What does differ is the experience of respondents. Median length of interview: 5.4 minutes vs. 6.5 min on an equivalent test with MaxDiff (after removing speeders). We heard great feedback from respondents, and also observed higher survey satisfaction scores for the new Claims Test (4.4 out of 5 stars vs. 3.8 stars for the MaxDiff equivalent).
Claims Test scores are calculated using an analysis procedure called the Hierarchical Bayesian multinomial logit model. Preference scores are scale-less values assigned to claims to represent relative preference from each other. It is the same scale as partworth utilities in conjoint analysis.
Adaptive experimental design
One of the supposed benefits of MaxDiff is its ability to discriminate between items well. That is not disputed, but what we questioned was what it discriminates on: MaxDiff results (to simplify) add counts of “best” picks and subtract counts of “worst” picks for each claim. But when it comes to developing a winning product, the count of “worst” picks is much less relevant than count of “best” picks.
So we wanted a more relevant way to discriminate between claims. This led us to employ an adaptive experimental design algorithm (modified Thompson sampling).

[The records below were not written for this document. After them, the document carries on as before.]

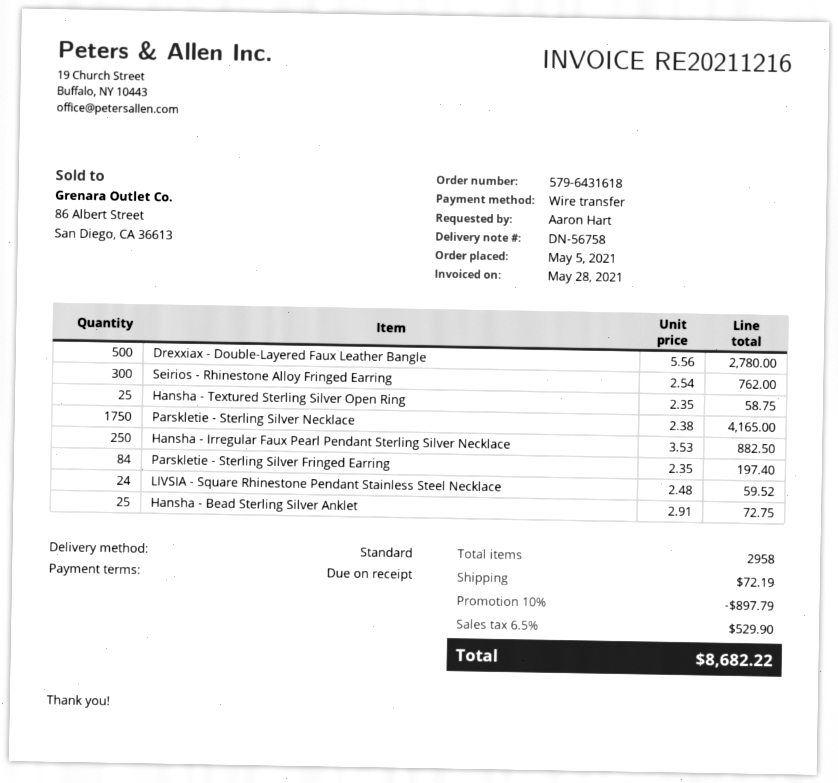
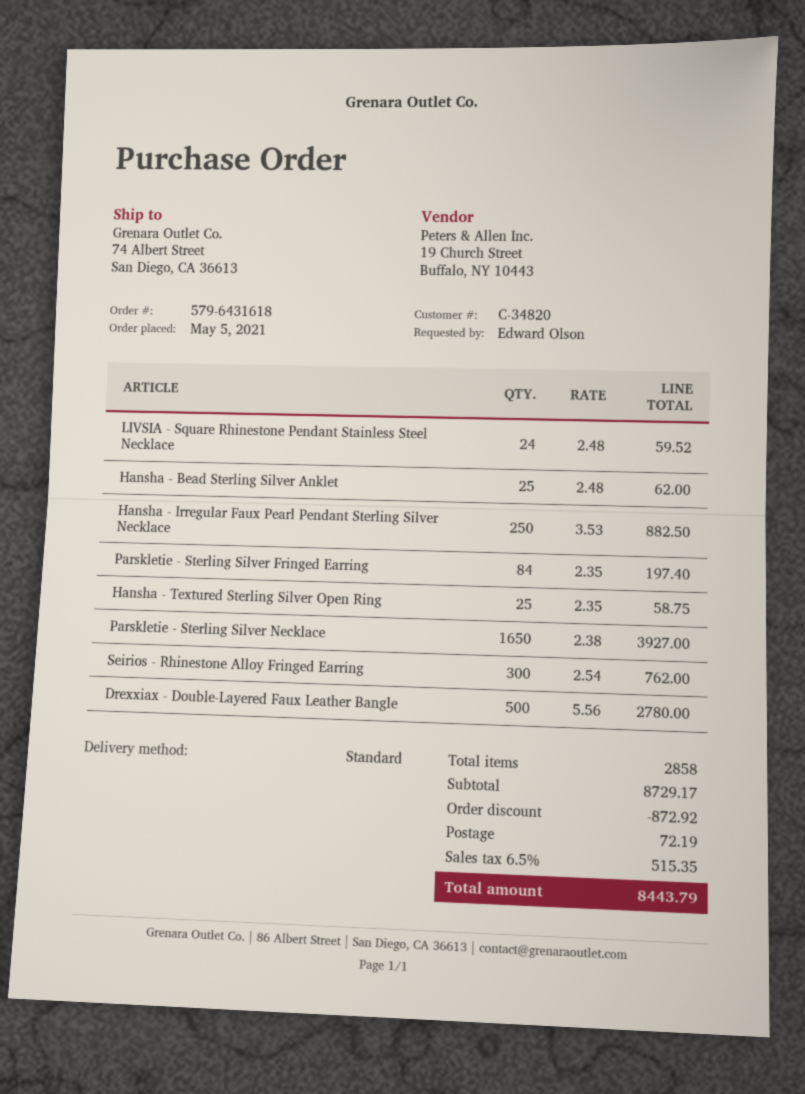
ordered by: Aaron Hart -> Edward Olson
Parskletie - Sterling Silver Necklace: 1750 x 2.38 = 4165.00 -> 1650 x 2.38 = 3927.00
Hansha - Bead Sterling Silver Anklet: 25 x 2.91 = 72.75 -> 25 x 2.48 = 62.00
total quantity: 2958 -> 2858
discount: 897.79 -> 872.92
tax: 6.5% = 529.90 -> 6.5% = 515.35
total: 8682.22 -> 8443.79

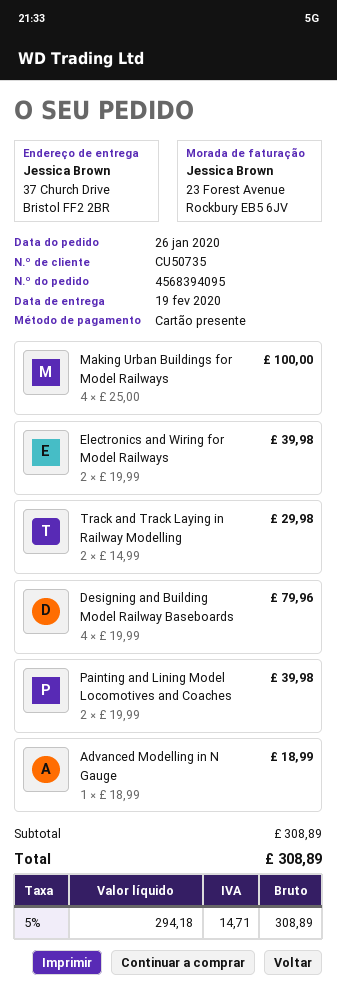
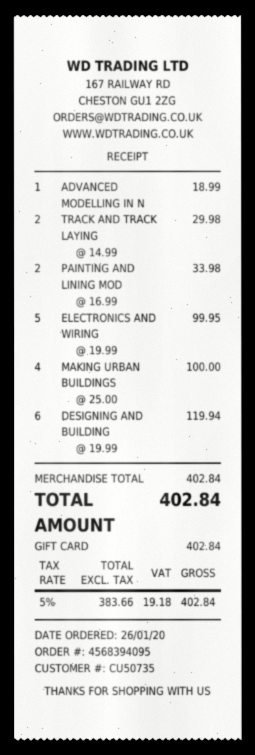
Electronics and Wiring for Model Railways: 2 x 19.99 = 39.98 -> 5 x 19.99 = 99.95
Designing and Building Model Railway Baseboards: 4 x 19.99 = 79.96 -> 6 x 19.99 = 119.94
Painting and Lining Model Locomotives and Coaches: 2 x 19.99 = 39.98 -> 2 x 16.99 = 33.98
subtotal: 308.89 -> 402.84
net: 294.18 -> 383.66
tax: 5% = 14.71 -> 5% = 19.18
total: 308.89 -> 402.84

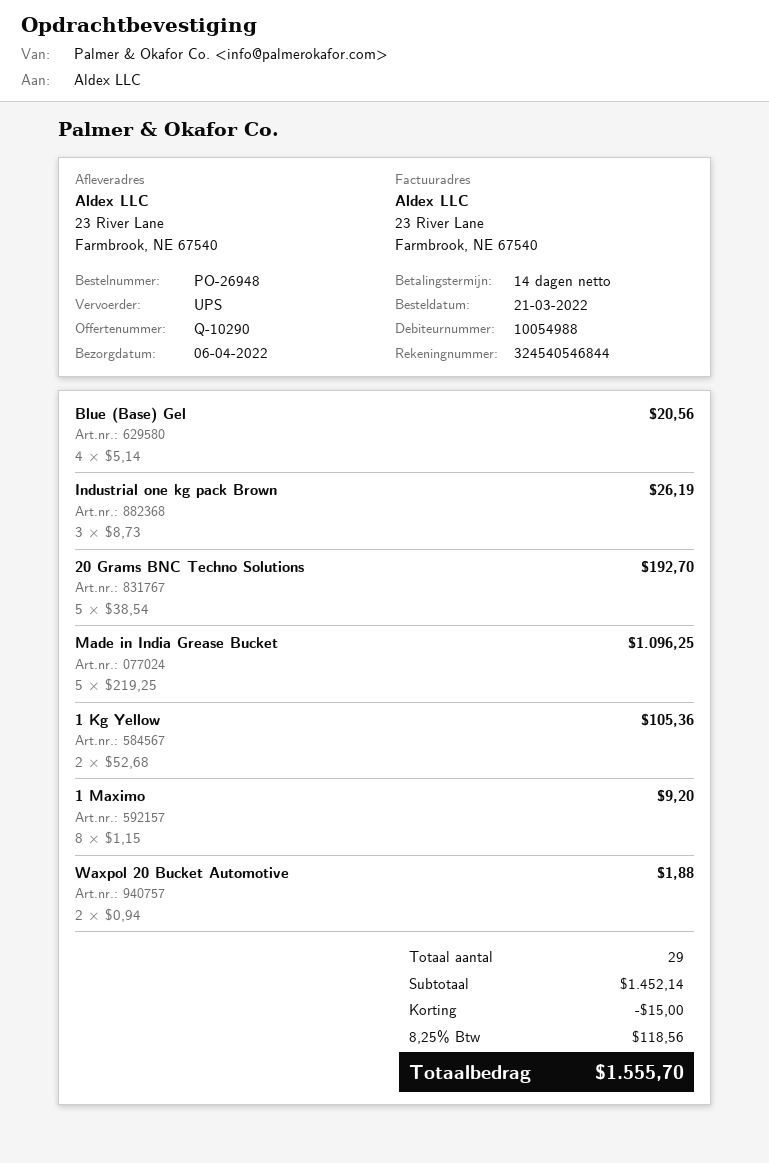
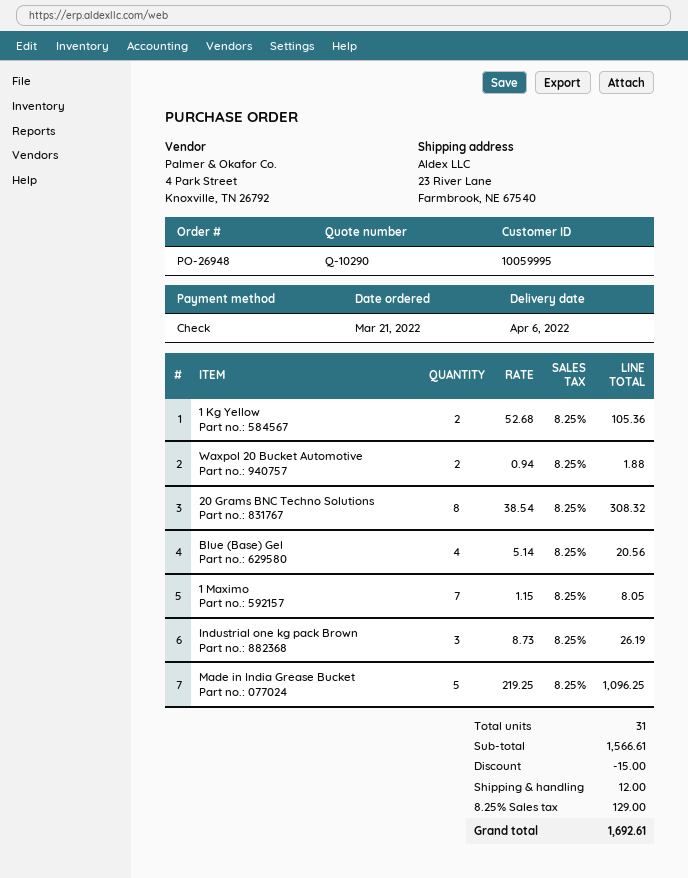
customer number: 10054988 -> 10059995
20 Grams BNC Techno Solutions: 5 x 38.54 = 192.70 -> 8 x 38.54 = 308.32
1 Maximo: 8 x 1.15 = 9.20 -> 7 x 1.15 = 8.05
total quantity: 29 -> 31
subtotal: 1452.14 -> 1566.61
shipping: none -> 12.00
tax: 8.25% = 118.56 -> 8.25% = 129.00
total: 1555.70 -> 1692.61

The algorithm listens to what claims respondents prefer and adapts the next set of questions (shown to other respondents) with the aim to clarify preferences around top claims (see Cavagnaro et al. 2009 for a deeper discussion).
The mathematics of this may be complicated, but outputs are not. Repeated tests of the same materials (with and without our adaptive design algorithm) show the ranking of top claims to be the same, except for greater certainty around top claims with the adaptive design algorithm. It is especially useful when testing fifty claims or more. To make use of this feature, select “Identify and zoom in on top claims” when choosing the goal of your experiment:
Allowing for cross-country comparisons
A pure MaxDiff does not answer another key question: Are any of the tested claims good enough? Both MaxDiff and choice-based questions will show a ranking of claims (relative to one another), but they will not show whether any of the claims hit the mark.
A potential solution is to supplement the study with Likert-scale questions. It’s a great approach, but we found time and again that rating grids are tiresome for respondents and hard to compare across countries because of acquiescence bias (the degree of which varies by country).
To combat this issue, we employ a well-known but underutilised technique: a dual negative-positive scale. For example, to diagnose a claim on relevance to consumer, we ask the question in two ways (each respondent will see only one of these questions):
- Give it this statement 👍👍👍👍👍 if it is relevant to you personally.
- Give it this statement 👎👎👎👎👎 if it is irrelevant to you.
With the help of a little arithmetic, scores are summarised in a digestible colour-coded table, which shows if a claim passed diagnostic questions and can qualify as a good one. Again, results are comparable with an equivalent study using rating scales (N=200, R2=0.65).